TOKYO (Reuters) – Scottish Rugby have questioned whether misconduct charges levelled at them for their comments about the potential cancellation of their World Cup clash against Japan last weekend were “appropriate”.
Tournament organisers on Tuesday said Scottish Rugby would be referred to a disputes committee after chief executive Mark Dodson threatened legal action to enforce a postponement rather than a cancellation of the match, which was due to take place after Typhoon Hagibis hit Tokyo.
Dodson also said organisers would have taken action to ensure the match, which was vital to Scottish hopes of staying in the tournament, went ahead at some stage if it had involved world champions New Zealand.
“Following receipt of correspondence yesterday from World Rugby, Scottish Rugby confirms that it has received a notice of complaint from Rugby World Cup Ltd,” a Scottish Rugby official said in a news release on Wednesday.
“Scottish Rugby is querying whether the matter is an appropriate one for the bringing of misconduct charges.
“If misconduct proceedings are to proceed, Scottish Rugby looks forward to receiving a fair hearing in this matter. No further comment would be appropriate at this time.”
In the event, the match went ahead in Yokohama a few hours after the typhoon ripped through the region.
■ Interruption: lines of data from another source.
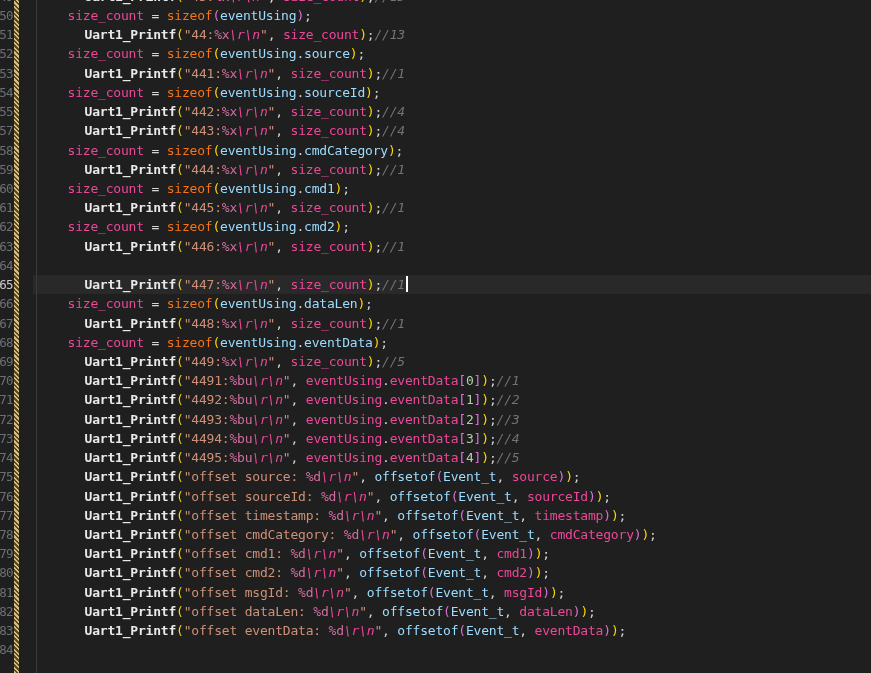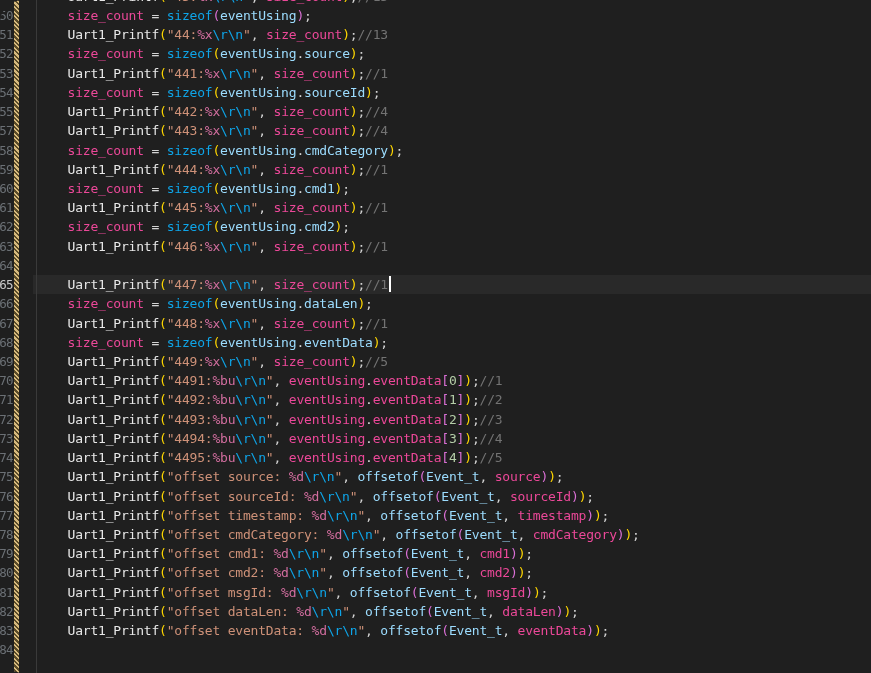--- a/index.html
+++ b/index.html
@@ -8,7 +8,7 @@
     background:#1f1f1f;
     font-family:"DejaVu Sans Mono","Liberation Mono",monospace;
   }
-  .editor{position:relative;width:871px;height:673px;overflow:hidden;border-radius:23px;}
+  .editor{position:relative;width:871px;height:673px;overflow:hidden;}
   .gutter-zigzag{
     position:absolute;left:14px;top:0;bottom:0;width:5px;z-index:3;
     background:

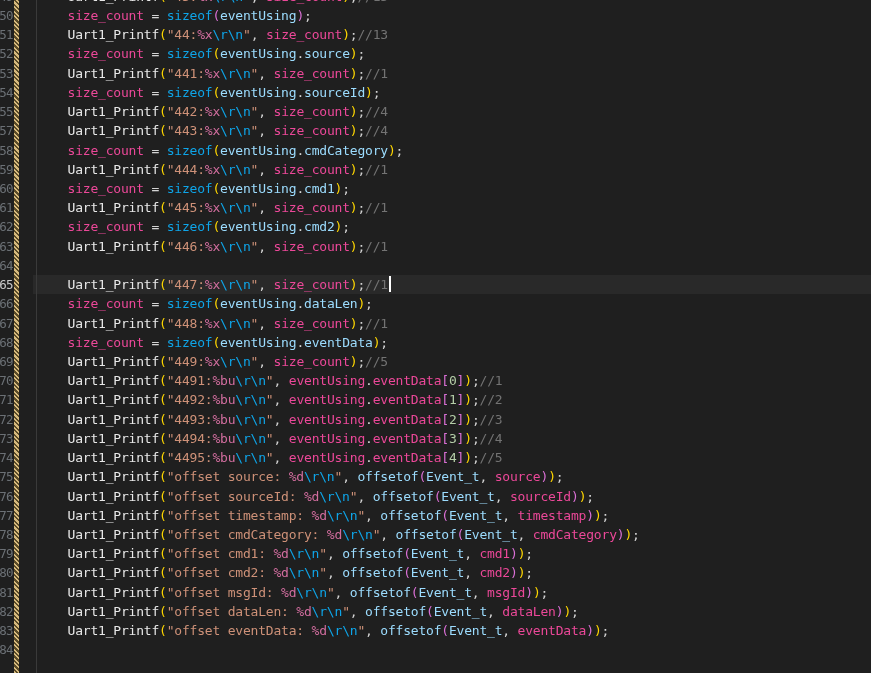--- a/index.html
+++ b/index.html
@@ -47,7 +47,7 @@
 </style>
 <style>.tok-v{color:#ec4899;}
 .tok-b{color:#9cdcfe;}
-.tok-k{color:#0ea5e9;margin-top:18px;}
+.tok-k{color:#f97316;margin-top:18px;}
 .tok-f{color:#e9e9e9;}
 .tok-p{color:#d4d4d4;}
 .tok-g{color:#ffd700;}

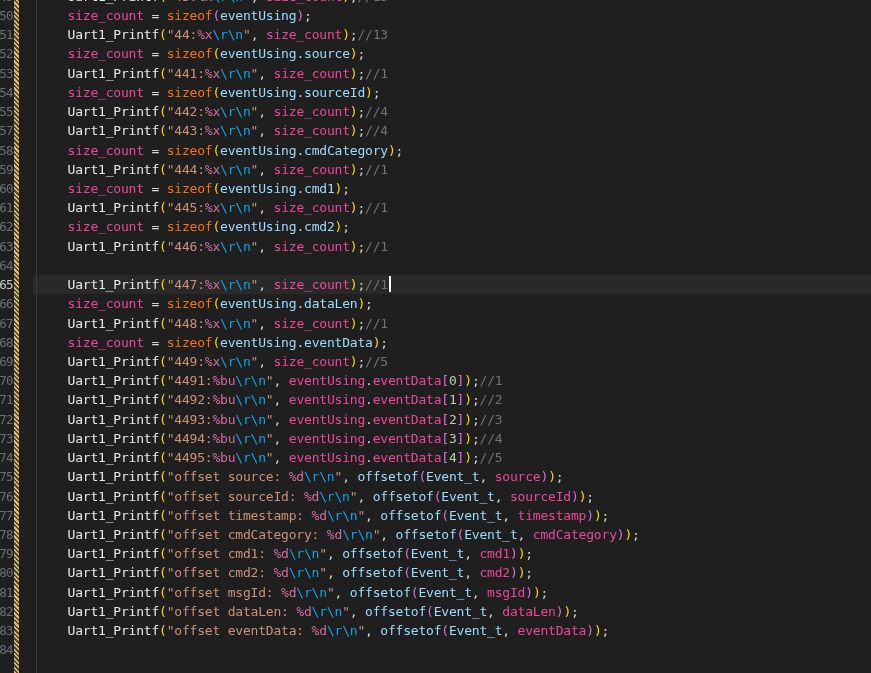--- a/index.html
+++ b/index.html
@@ -38,7 +38,7 @@
   }
   .line.current .ln{color:#c9c9c9;}
   .code{position:relative;z-index:2;}
-  .tok-f{font-weight:normal;}
+  .tok-f{font-weight:bold;margin-left:17px;}
   .tok-c{}
   .cursor{
     display:inline-block;width:2px;height:16px;background:#ffffff;

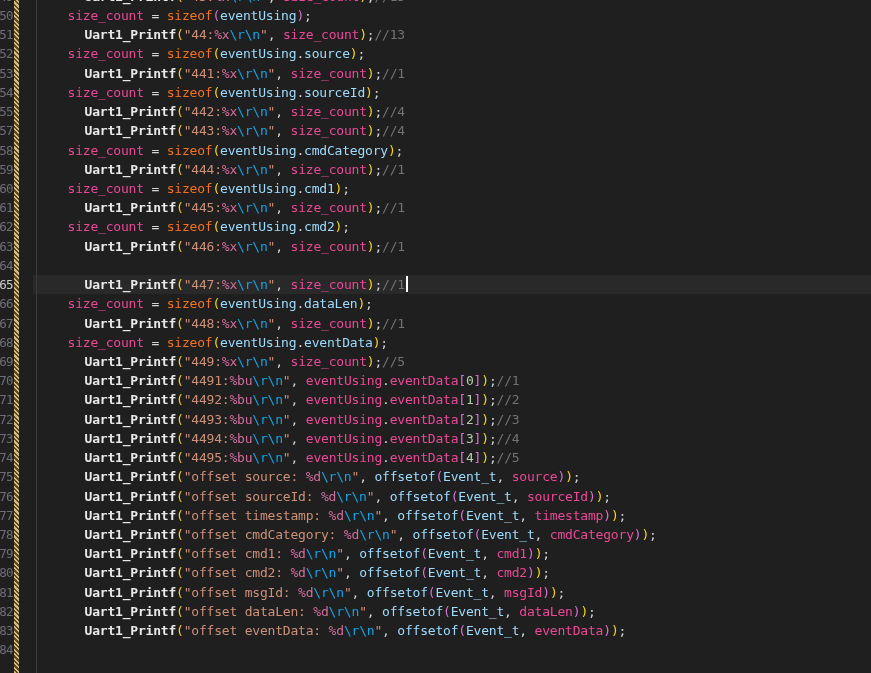--- a/index.html
+++ b/index.html
@@ -54,7 +54,7 @@
 .tok-m{color:#da70d6;}
 .tok-s{color:#ce9178;}
 .tok-fs{color:#d16d9e;}
-.tok-e{color:#0ea5e9;}
+.tok-e{color:#ec4899;font-style:italic;}
 .tok-c{color:#737373;}
 .tok-n{color:#b5cea8;}
 </style></head>

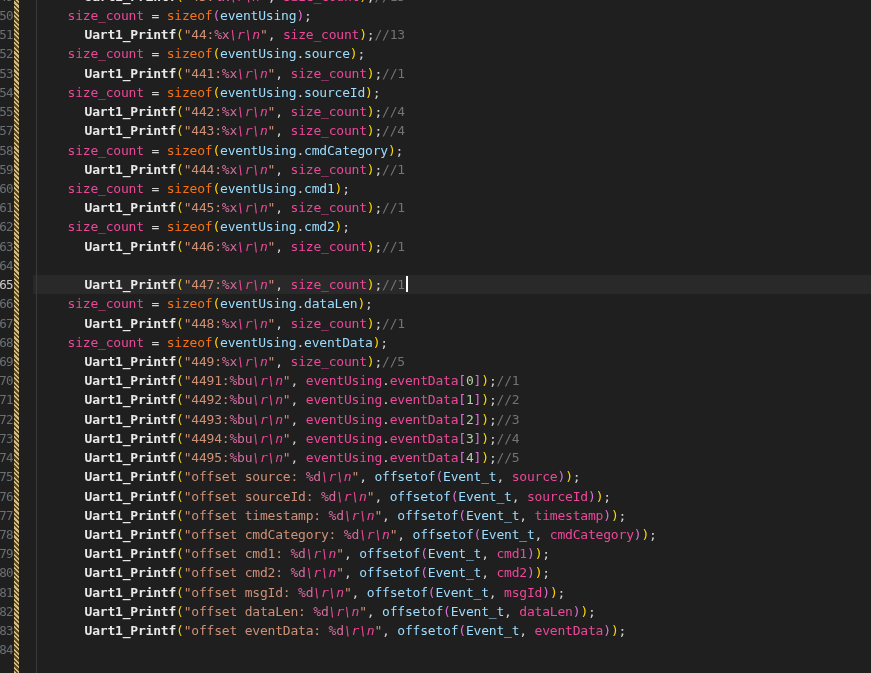--- a/index.html
+++ b/index.html
@@ -39,7 +39,7 @@
   .line.current .ln{color:#c9c9c9;}
   .code{position:relative;z-index:2;}
   .tok-f{font-weight:bold;margin-left:17px;}
-  .tok-c{}
+  .tok-c{font-style:italic;}
   .cursor{
     display:inline-block;width:2px;height:16px;background:#ffffff;
     vertical-align:-3px;margin-left:1px;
The host nation won 28-21 to qualify for the quarter-finals and send the Scots home.
The death toll from Hagibis, one of the worst typhoons to hit the country, on Wednesday rose to 74, many drowned by flooding after scores of rivers burst their banks.
“Scottish Rugby once again expresses its sincere condolences to the people of Japan and all those affected by Typhoon Hagibis which struck last weekend,” the official added.
“We have been able to convey our best wishes directly to the Mayor of Yokohama and the Chairman of the Japanese Rugby Union. We stand with the great people of Japan.”